When Quantization Affects Confidence of Large Language Models?
Irina Proskurina, Luc Brun, Guillaume Metzler, Julien Velcin
TL;DR
This work investigates how post-training quantization to 4-bit weights using GPTQ affects the confidence and calibration of large language models. It analyzes predictive probability distributions across multiple models and datasets by comparing compressed and full-precision variants via calibration error, confidence metrics, and distribution distances like Jensen-Shannon divergence. The results indicate that quantization can degrade calibration and shift confidence for both correct and incorrect predictions, with larger effects on uncertain samples and partial mitigation as model size grows. These findings motivate calibration-aware quantization pipelines and cross-family benchmarking to better understand and mitigate quantization-induced confidence loss.
Abstract
Recent studies introduced effective compression techniques for Large Language Models (LLMs) via post-training quantization or low-bit weight representation. Although quantized weights offer storage efficiency and allow for faster inference, existing works have indicated that quantization might compromise performance and exacerbate biases in LLMs.
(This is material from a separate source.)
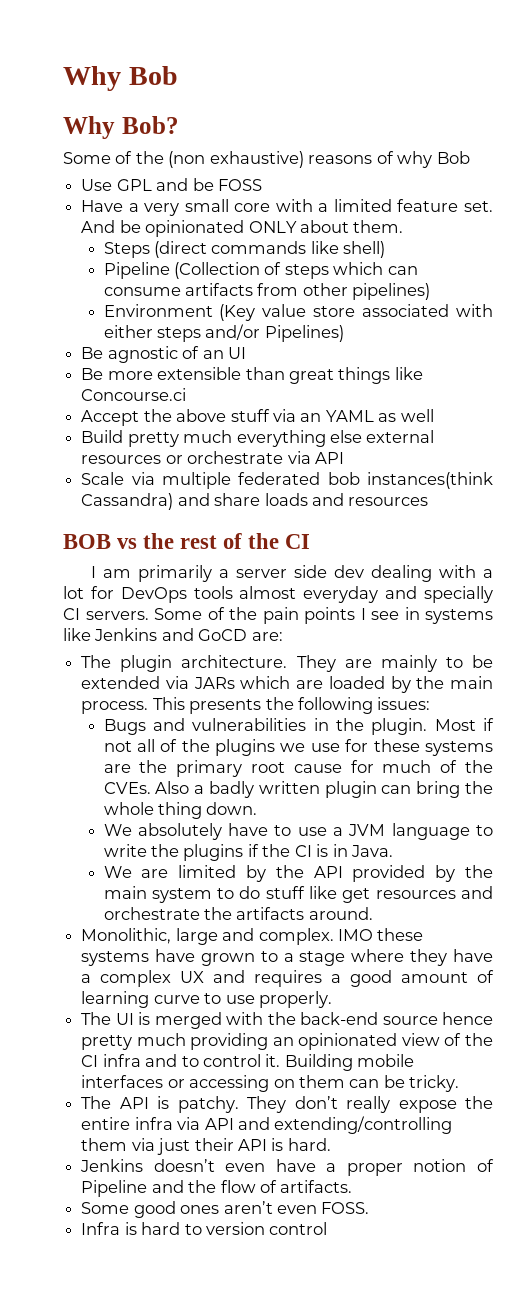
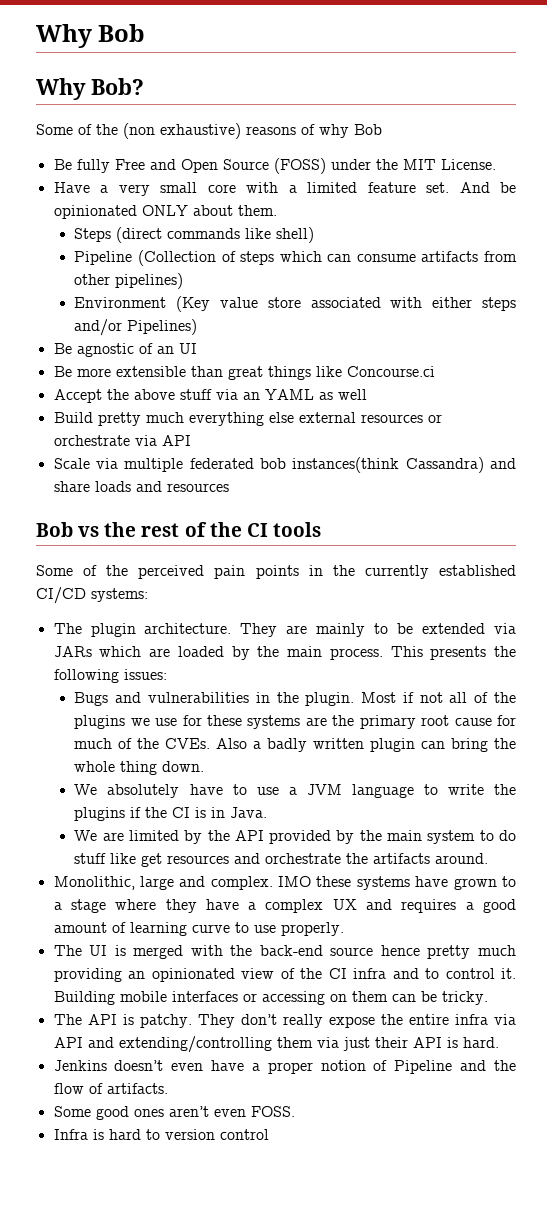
[81,178,262,191] Use GPL and be FOSS -> [53,158,496,174] Be fully Free and Open Source (FOSS) under the MIT License.
[63,534,111,549] BOB -> [36,522,73,537] Bob
[91,565,494,582] [63,586,493,603] [63,607,257,620] // I am primarily a server side dev dealing with a lot for DevOps tools almost everyday and specially CI servers. Some of the -> [272,522,321,537] [36,565,205,579] tools // Some of the perceived
[360,607,493,624] [63,628,283,641] I see in systems like Jenkins and GoCD are: -> [308,565,516,579] [36,587,148,604] in the currently established CI/CD systems:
This study investigates the confidence and calibration of quantized models, considering factors such as language model type and scale as contributors to quantization loss. Firstly, we reveal that quantization with GPTQ to 4-bit results in a decrease in confidence regarding true labels, with varying impacts observed among different language models. Secondly, we observe fluctuations in the impact on confidence across different scales. Finally, we propose an explanation for quantization loss based on confidence levels, indicating that quantization disproportionately affects samples where the full model exhibited low confidence levels in the first place.